Hepatopancreaticobiliary (HPB) surgery: what is the right fellowship for the right training?

2008 
Background Reduced resident work hours over the last several years have led to inadequate exposure to hepatopancreaticobiliary (HPB) and complex upper gastrointestinal (UGI) surgical procedures. Therefore, residents are seeking additional training in this field. The purpose of this study is to determine the role of a new fellowship model in the training of general surgery residents in complex HPB/UGI diseases. Methods We propose a surgical training model in benign as well as malignant diseases of the UGI tract. The proposed model would focus on an integrated approach that involves allied specialties such as gastroenterology (GI) and radiology. Results The fellowship was set as 1-year duration with 1-month rotations on interventional GI and transplantation. The fellow spent the remaining 10 months on a UGI laparoscopic and open surgery service caring for complex benign and malignant disease of the esophagus, stomach, bile duct, pancreas, and liver.
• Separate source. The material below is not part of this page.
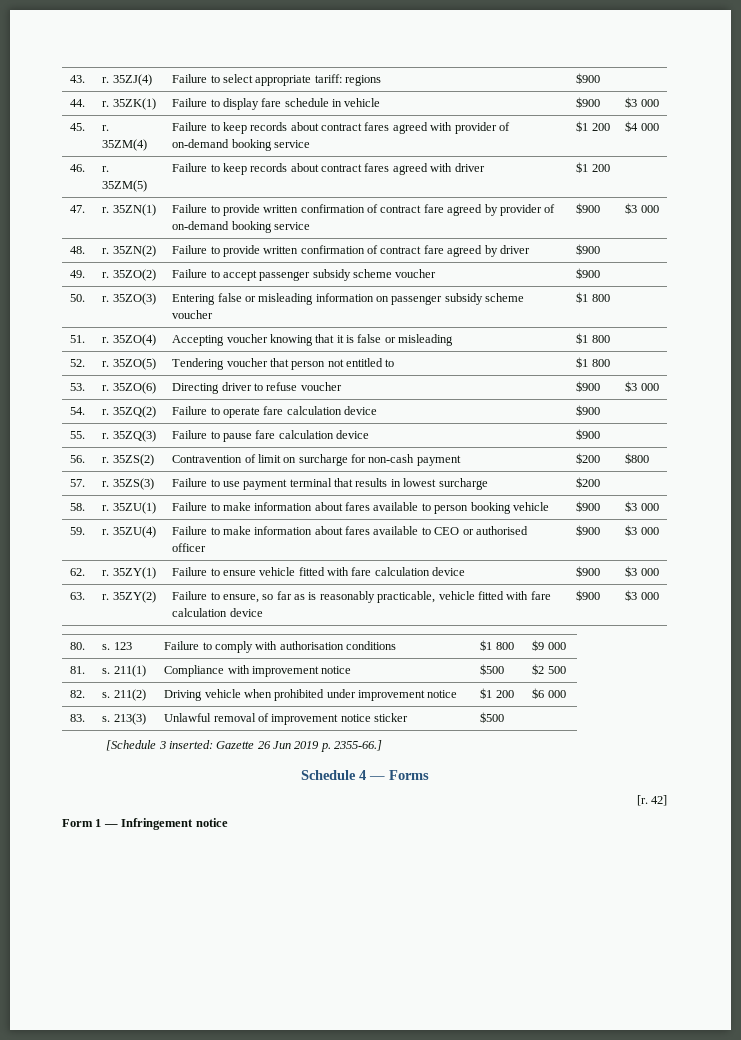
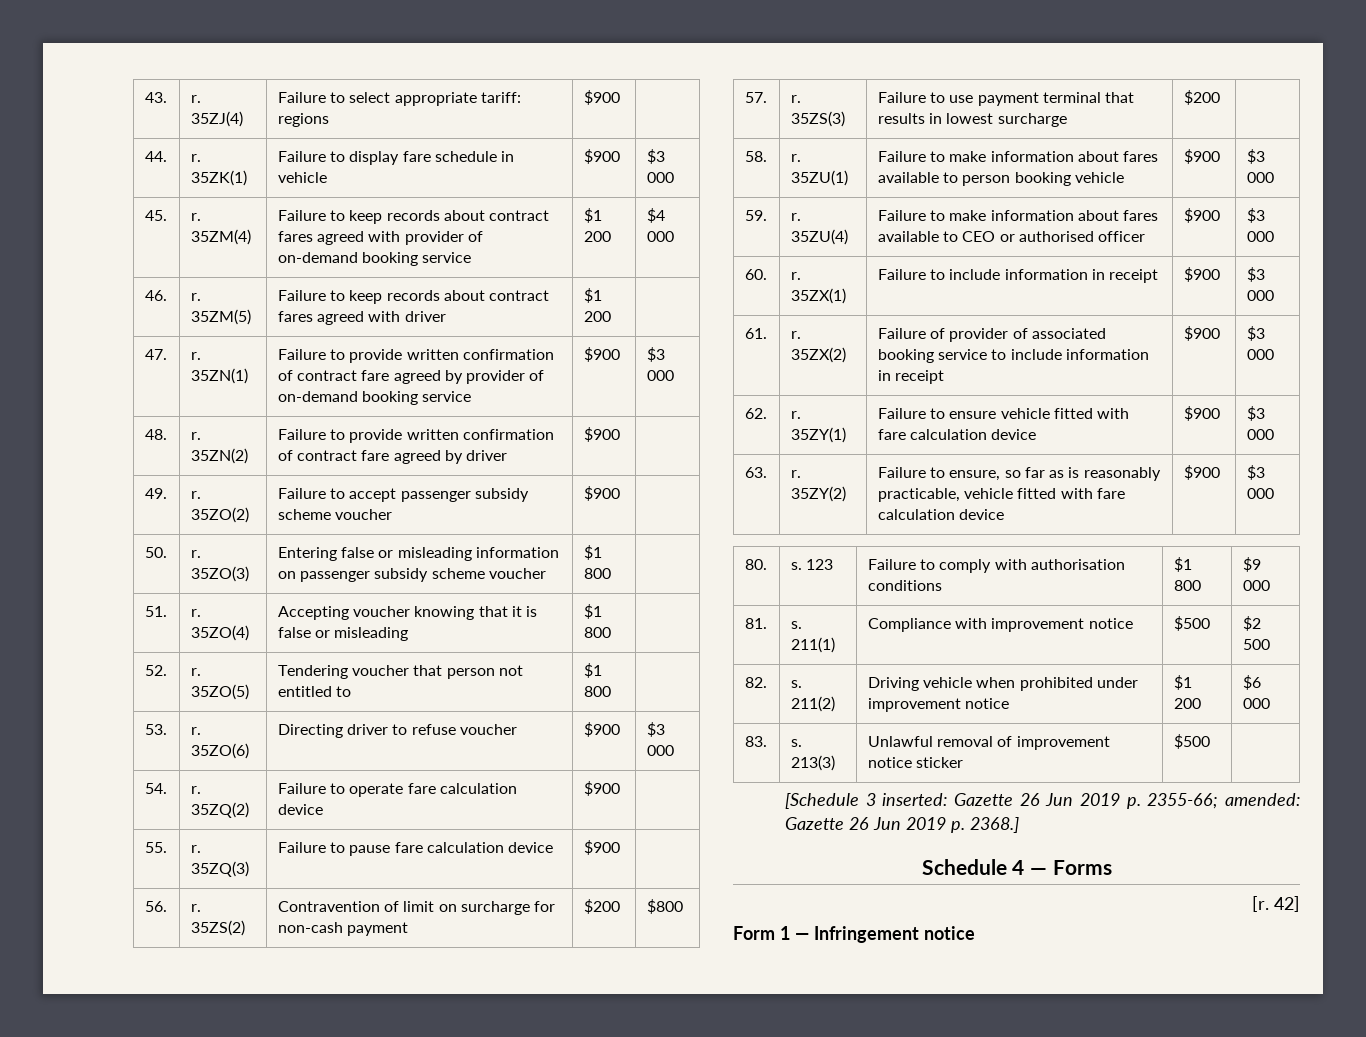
+ 60. | r. 35ZX(1) | Failure to include information in receipt | $900 | $3 000
+ 61. | r. 35ZX(2) | Failure of provider of associated booking service to include information in receipt | $900 | $3 000
- [Schedule 3 inserted: Gazette 26 Jun 2019 p. 2355-66.]
+ [Schedule 3 inserted: Gazette 26 Jun 2019 p. 2355-66; amended: Gazette 26 Jun 2019 p. 2368.]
Didactic conferences were focused specifically at an organ-based approach to diseases of these organs. During a 12-month fellowship, exposure to complex diseases of the UGI tract was accomplished without negatively impacting the general surgery residency program. Conclusion This new mode of advanced training provides a bridge between surgical oncology and transplantation, and it is an excellent model for postgraduate surgical training in UGI diseases.